TASK
Word for word, set down every line of the entries below from the line with "[213,165,266,177] practiced ->" to the line with "[851,505,994,523] c16p13.f1(28) ->", including both, and no other line.

DATASET
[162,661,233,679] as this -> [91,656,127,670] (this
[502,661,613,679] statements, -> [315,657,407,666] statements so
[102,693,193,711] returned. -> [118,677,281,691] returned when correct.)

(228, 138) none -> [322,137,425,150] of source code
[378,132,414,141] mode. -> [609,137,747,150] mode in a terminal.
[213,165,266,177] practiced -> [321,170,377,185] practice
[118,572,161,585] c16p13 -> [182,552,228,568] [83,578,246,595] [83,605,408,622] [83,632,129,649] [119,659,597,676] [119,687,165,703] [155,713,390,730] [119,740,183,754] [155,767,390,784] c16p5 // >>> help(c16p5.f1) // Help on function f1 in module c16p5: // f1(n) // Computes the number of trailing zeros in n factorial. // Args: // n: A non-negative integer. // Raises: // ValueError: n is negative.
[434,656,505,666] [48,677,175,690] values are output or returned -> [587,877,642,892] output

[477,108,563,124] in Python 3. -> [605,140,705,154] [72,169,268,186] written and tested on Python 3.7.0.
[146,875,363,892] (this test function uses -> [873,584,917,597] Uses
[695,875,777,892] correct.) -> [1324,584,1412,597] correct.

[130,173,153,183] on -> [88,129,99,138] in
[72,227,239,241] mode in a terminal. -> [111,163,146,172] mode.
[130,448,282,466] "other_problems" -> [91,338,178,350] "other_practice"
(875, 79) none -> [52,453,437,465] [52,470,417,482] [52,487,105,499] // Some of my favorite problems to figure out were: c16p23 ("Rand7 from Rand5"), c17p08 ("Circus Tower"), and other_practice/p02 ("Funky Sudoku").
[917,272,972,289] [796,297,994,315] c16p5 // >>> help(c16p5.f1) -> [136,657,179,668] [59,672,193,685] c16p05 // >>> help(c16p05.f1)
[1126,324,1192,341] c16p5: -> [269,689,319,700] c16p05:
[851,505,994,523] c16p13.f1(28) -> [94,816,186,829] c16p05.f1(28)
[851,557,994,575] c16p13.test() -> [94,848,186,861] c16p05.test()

...

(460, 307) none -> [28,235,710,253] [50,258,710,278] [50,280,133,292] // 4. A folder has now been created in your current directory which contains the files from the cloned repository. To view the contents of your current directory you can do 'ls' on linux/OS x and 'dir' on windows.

...

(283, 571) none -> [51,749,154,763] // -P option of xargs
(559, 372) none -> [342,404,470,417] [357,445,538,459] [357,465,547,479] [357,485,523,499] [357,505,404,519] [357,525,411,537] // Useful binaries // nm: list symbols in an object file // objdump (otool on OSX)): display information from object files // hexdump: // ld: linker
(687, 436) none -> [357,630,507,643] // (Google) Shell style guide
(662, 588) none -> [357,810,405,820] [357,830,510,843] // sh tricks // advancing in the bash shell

COMPLETED TASK
[213,165,266,177] practiced -> [321,170,377,185] practice
[118,572,161,585] c16p13 -> [182,552,228,568] [83,578,246,595] [83,605,408,622] [83,632,129,649] [119,659,597,676] [119,687,165,703] [155,713,390,730] [119,740,183,754] [155,767,390,784] c16p5 // >>> help(c16p5.f1) // Help on function f1 in module c16p5: // f1(n) // Computes the number of trailing zeros in n factorial. // Args: // n: A non-negative integer. // Raises: // ValueError: n is negative.
[434,656,505,666] [48,677,175,690] values are output or returned -> [587,877,642,892] output

[477,108,563,124] in Python 3. -> [605,140,705,154] [72,169,268,186] written and tested on Python 3.7.0.
[146,875,363,892] (this test function uses -> [873,584,917,597] Uses
[695,875,777,892] correct.) -> [1324,584,1412,597] correct.

[130,173,153,183] on -> [88,129,99,138] in
[72,227,239,241] mode in a terminal. -> [111,163,146,172] mode.
[130,448,282,466] "other_problems" -> [91,338,178,350] "other_practice"
(875, 79) none -> [52,453,437,465] [52,470,417,482] [52,487,105,499] // Some of my favorite problems to figure out were: c16p23 ("Rand7 from Rand5"), c17p08 ("Circus Tower"), and other_practice/p02 ("Funky Sudoku").
[917,272,972,289] [796,297,994,315] c16p5 // >>> help(c16p5.f1) -> [136,657,179,668] [59,672,193,685] c16p05 // >>> help(c16p05.f1)
[1126,324,1192,341] c16p5: -> [269,689,319,700] c16p05:
[851,505,994,523] c16p13.f1(28) -> [94,816,186,829] c16p05.f1(28)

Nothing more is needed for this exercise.